Whether you’ve downsized to an attached bungalow or you’ve just purchased your first apartment condo, you’re going to have to take some time to arrange your furniture. However, a fun project can turn into a frustrating experience if you wind up dragging furniture all over the room in order to find that right spot. So, before you make any furniture-arranging mistakes, check out the tips below. You’ll be glad you did!
1. Be Prepared
There’s nothing worse than lifting a hefty sofa bed or straining over an antique cabinet while you shuffle from one side of the room to the other, especially if it doesn’t end up fitting the wall space. Here’s your first tip: save yourself frustration by measuring your room in advance.
Before scheming up the most creative of furniture layouts, you’ll want to figure out where each piece of furniture can fit around the room. Remember to consider potential obstacles such as floorboards, angled ceilings and door frames as well. Sometimes an extra inch of baseboard can be the difference between a perfect fit and frustration.
2. The Balancing Act
The most basic rule when arranging your furniture has to do with balance. Whether you are working with a large or small space the rule still applies. Balance can be achieved with symmetry or asymmetry; they both give a different look and feel.
Larger, more open concept settings often afford the space to use symmetry, though it’s not impossible to achieve the same in smaller spaces. It’s typically helpful to have two, not necessarily exact, but similar items. For instance, should you have a nook by a fireplace or favourite reading window you may be inclined to situate two paintings or armchairs on either side of the ‘centrepiece’. Symmetry can add a sense of completeness to a room, and put people at ease.
Asymmetry offers a different kind of balance. Large pieces of furniture, for instance, can be offset with a small side-table or a collection of wall art on the nearby wall space.
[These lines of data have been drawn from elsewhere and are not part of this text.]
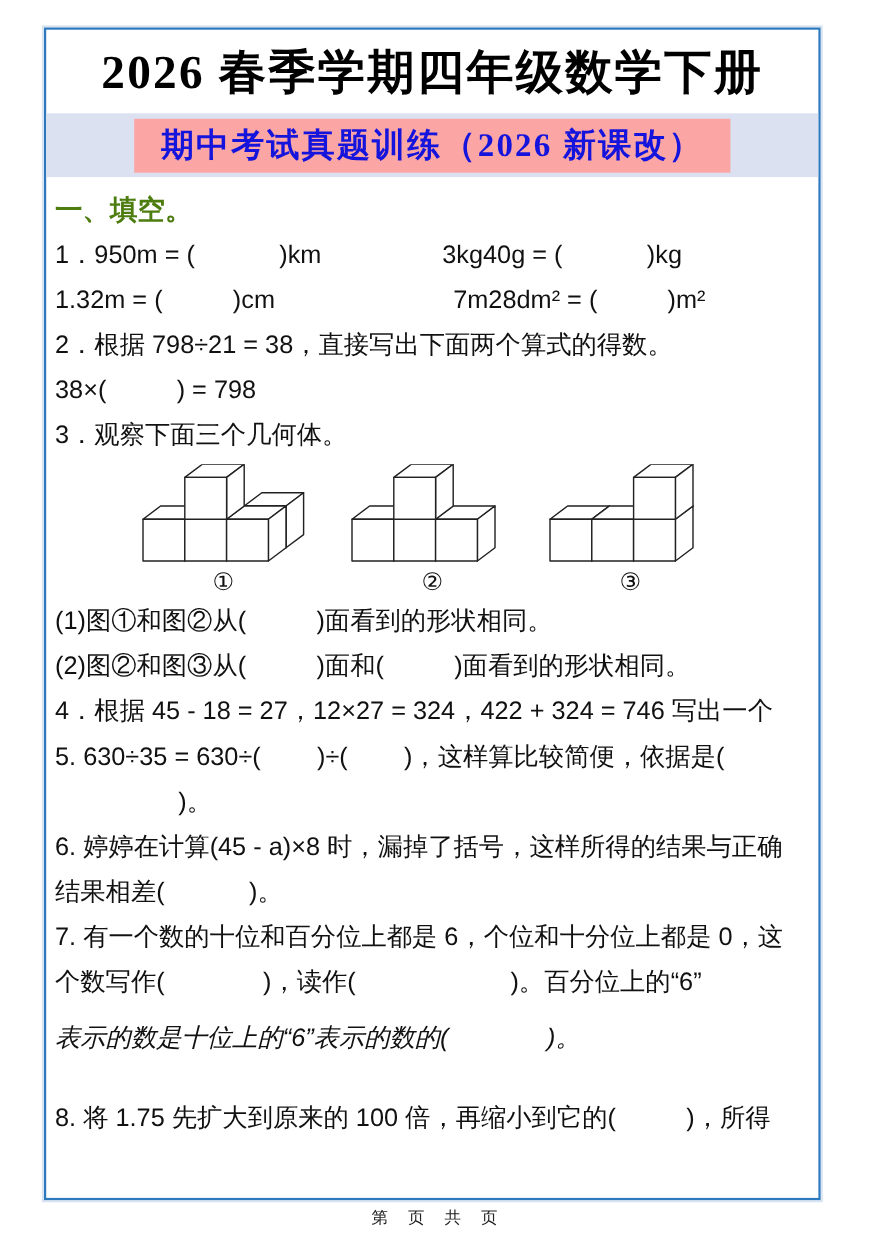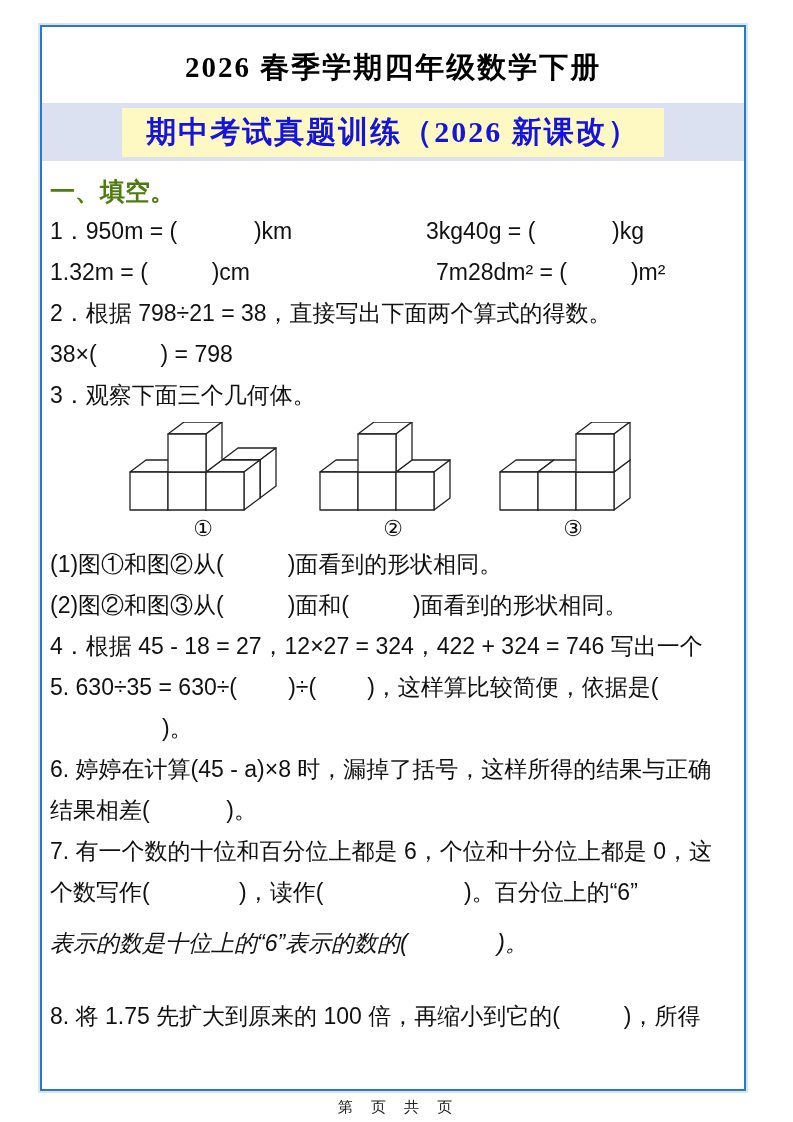--- a/index.html
+++ b/index.html
@@ -25,7 +25,7 @@
     text-align:center;
     font-family:"Liberation Serif", serif;
     font-weight:bold;
-    font-size:29px;
+    font-size:43px;
     line-height:56px;
     letter-spacing:2px;
     color:#000;

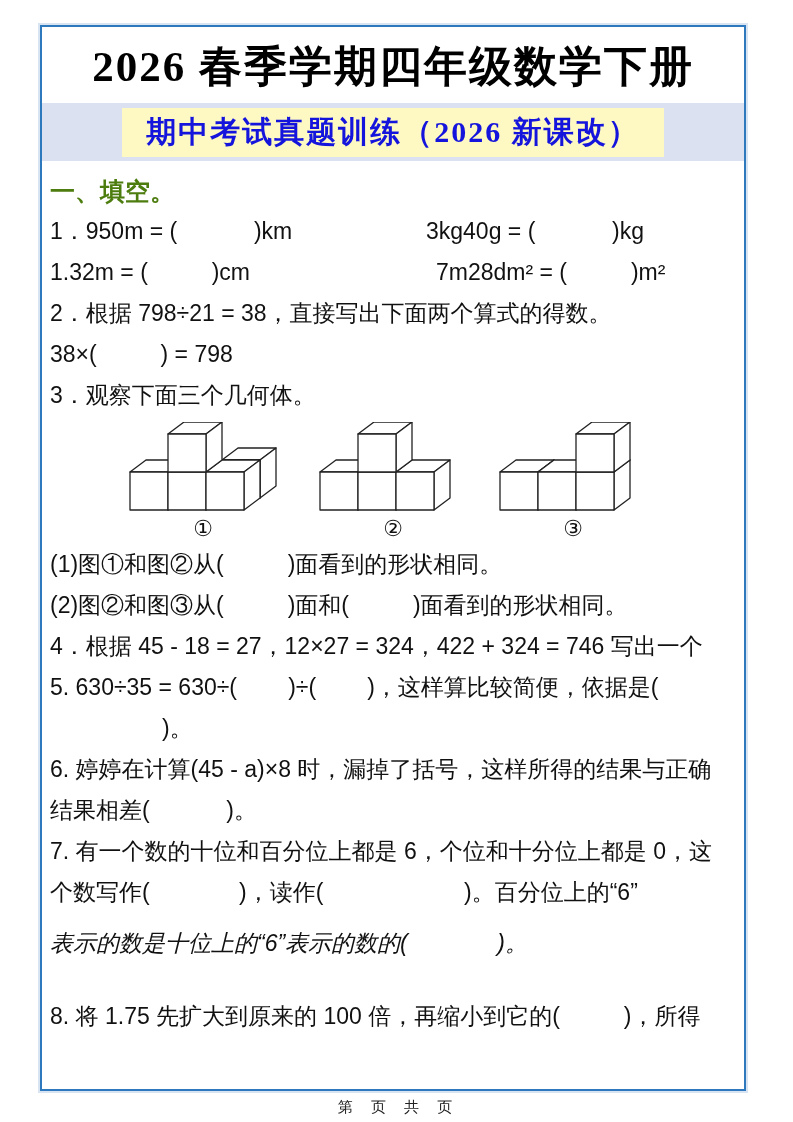--- a/index.html
+++ b/index.html
@@ -38,7 +38,7 @@
     height:58px;
     display:flex; align-items:center; justify-content:center;
   }
-  .subtitle-box { background:#fef9c3; padding:4px 24px; }
+  .subtitle-box { background:#fca5a5; padding:4px 24px; }
   .subtitle-text {
     font-family:"Liberation Serif", serif;
     font-weight:bold;

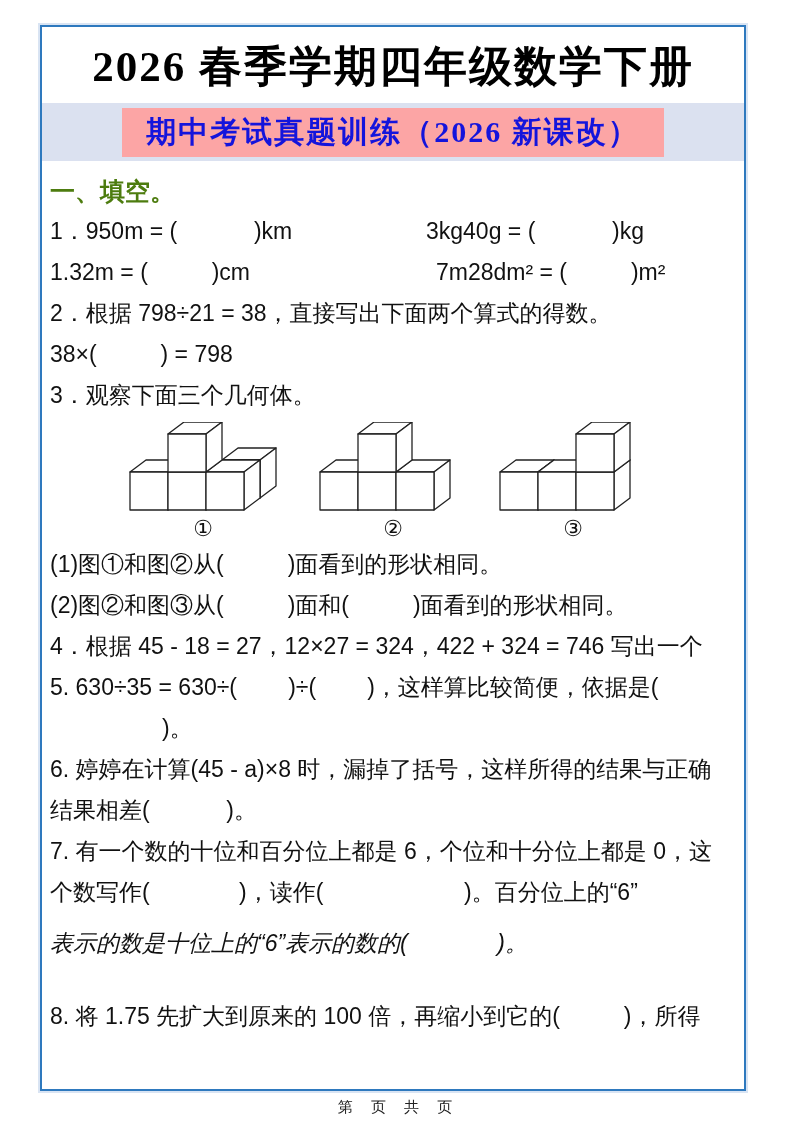--- a/index.html
+++ b/index.html
@@ -65,7 +65,7 @@
     white-space:pre-wrap;
     color:#111;
   }
-  .pair { display:flex;gap:24px; }
+  .pair { display:flex; }
   .pair span { white-space:pre-wrap; }
   .w-q1a { width:352px; }
   .w-q1b { width:362px; }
A mantel space can be filled with a few candles of different sizes or a larger potted plant situated beside a modern, low sitting sofa. The asymmetrical look adds creativity, and a complimentary feel to a room.
3. Grouping Together
Every object in a room carries a particular visual weight. Grouping together wall pictures, furniture and other objects that are of similar size and shape can help bring continuity to a room, and make it feel orderly. There are certainly exceptions to the rule. Sometimes a vibrant piece of art or old family heirloom may be arranged in a way that attracts attention. But generally speaking, grouping furniture by size helps to naturally pull a room together.
4. Height Matters
While it’s important to focus on the positioning of furniture, don’t forget about your wall space. Part of balancing a room well is creating multiple levels for the eye to be drawn to. While family photos and favoured art pieces are certainly part of the equation, they’re not the only way to tie in the vertical space of a room. For instance, if you have a low-sitting couch and coffee table, consider using floor lamps to balance the height of the room, instead of solely relying on overhead lighting.
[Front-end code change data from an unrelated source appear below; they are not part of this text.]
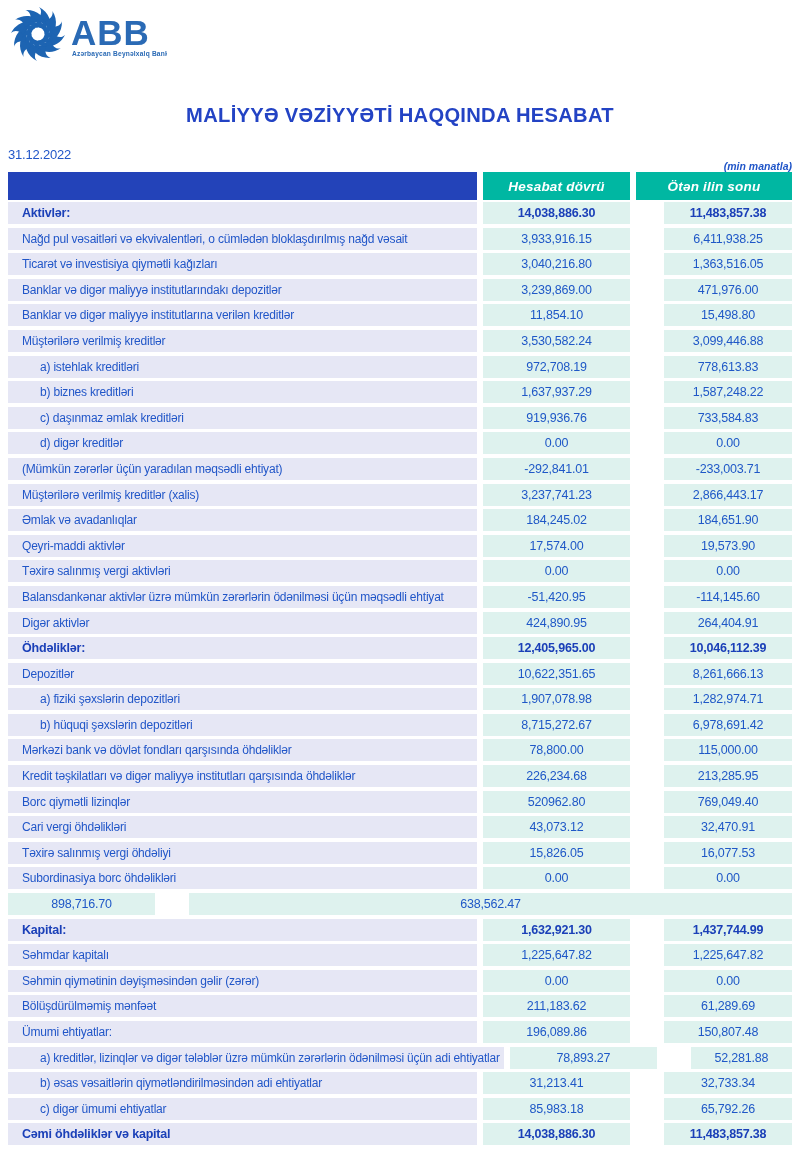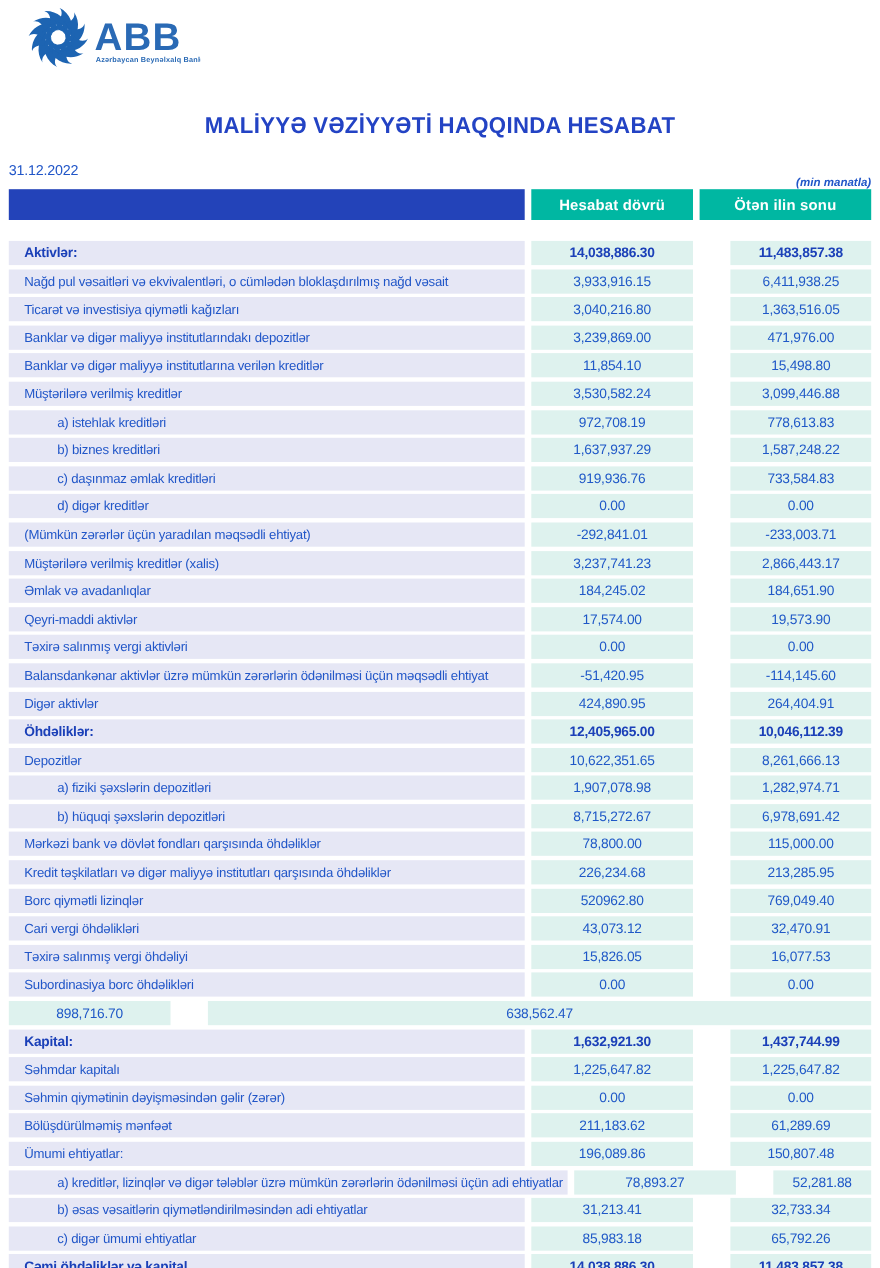--- a/index.html
+++ b/index.html
@@ -7,7 +7,7 @@
         font-family:"Liberation Sans","DejaVu Sans",sans-serif;}
 
   
-  .logo{position:absolute;top:4px;left:22px;display:flex;align-items:flex-start;}
+  .logo{position:absolute;top:4px;left:7px;display:flex;align-items:flex-start;}
   .logo svg{display:block;}
 
   

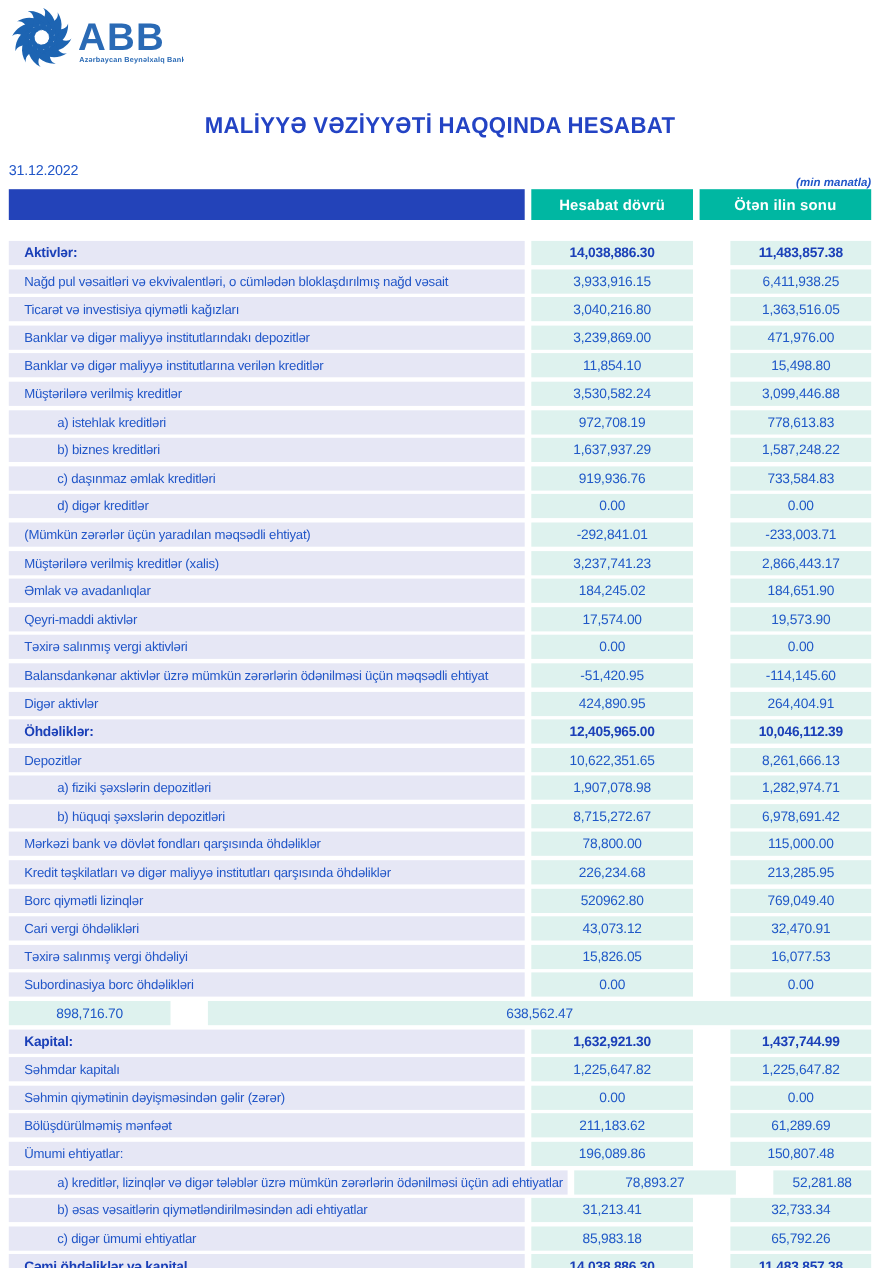--- a/index.html
+++ b/index.html
@@ -20,7 +20,7 @@
   
   .tbl{position:absolute;top:172px;left:0;width:800px;}
   .hrow,.row{display:flex;padding:0 8px;gap:6px;box-sizing:border-box;}
-  .hrow{height:28px;margin-bottom:19px;}
+  .hrow{height:28px;margin-bottom:2px;font-style:italic;}
   .hcell-spacer{flex:0 0 469px;background:#2343b9;}
   .hcell{flex:0 0 147px;background:#00b7a2;color:#fff;font-size:13.5px;font-weight:bold;
          display:flex;align-items:center;justify-content:center;letter-spacing:.2px;}

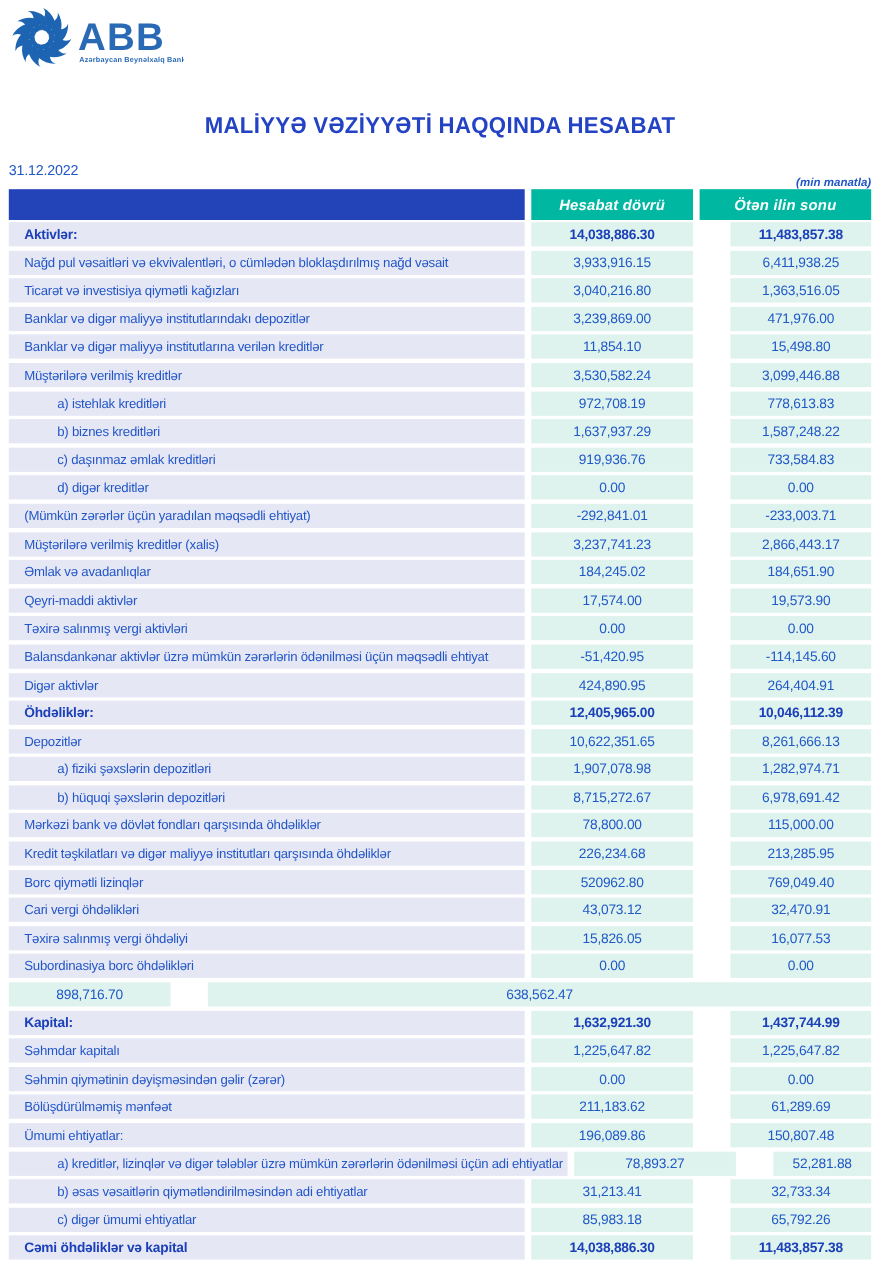--- a/index.html
+++ b/index.html
@@ -33,7 +33,7 @@
          font-size:12.5px;color:#1f58c7;letter-spacing:-.2px;}
   .vcell.last{flex:1 1 auto;margin-left:28px;}
   .lbl{display:inline-block;white-space:nowrap;font-size:12px;color:#2156c8;letter-spacing:-.2px;}
-  .row.indent .lcell{padding-left:44px;}
+  .row.indent .lcell{padding-left:32px;}
   .row.bold .lbl{font-weight:bold;font-size:12.5px;color:#1b40b8;}
   .row.bold .vcell{font-weight:bold;color:#1b40b8;}
 </style>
Our final tip for rearranging your furniture in the best way possible is triangulation. A method often used by artists and borrowed by interior designers, triangulation is a great strategy for nearly every room in your home. Tying all of the prior tips together, this forces you to approach every space in your home as a complete space – floor to ceiling.
Triangulation is simply creating a triangle with your furniture grouping. Take a sofa, two end tables and a large framed painting. Position the sofa in the centre of the wall space, two smaller end tables on either end, and the painting centred above the sofa. If positioned well, it should feel like the entire space, floor to ceiling, is one cohesive unit.
Lastly, try to have fun in the process. Arranging furniture around a room can be challenging, but it can also be a lot of fun, especially when you take the time to experiment with different scenarios. Following some of the basic tips of balance and symmetry should help you get things in order quickly. If it doesn’t sit right on the first try, give it another go. With these basic rules of thumb in play, there’s a lot of flexibility in creating a space that works for you.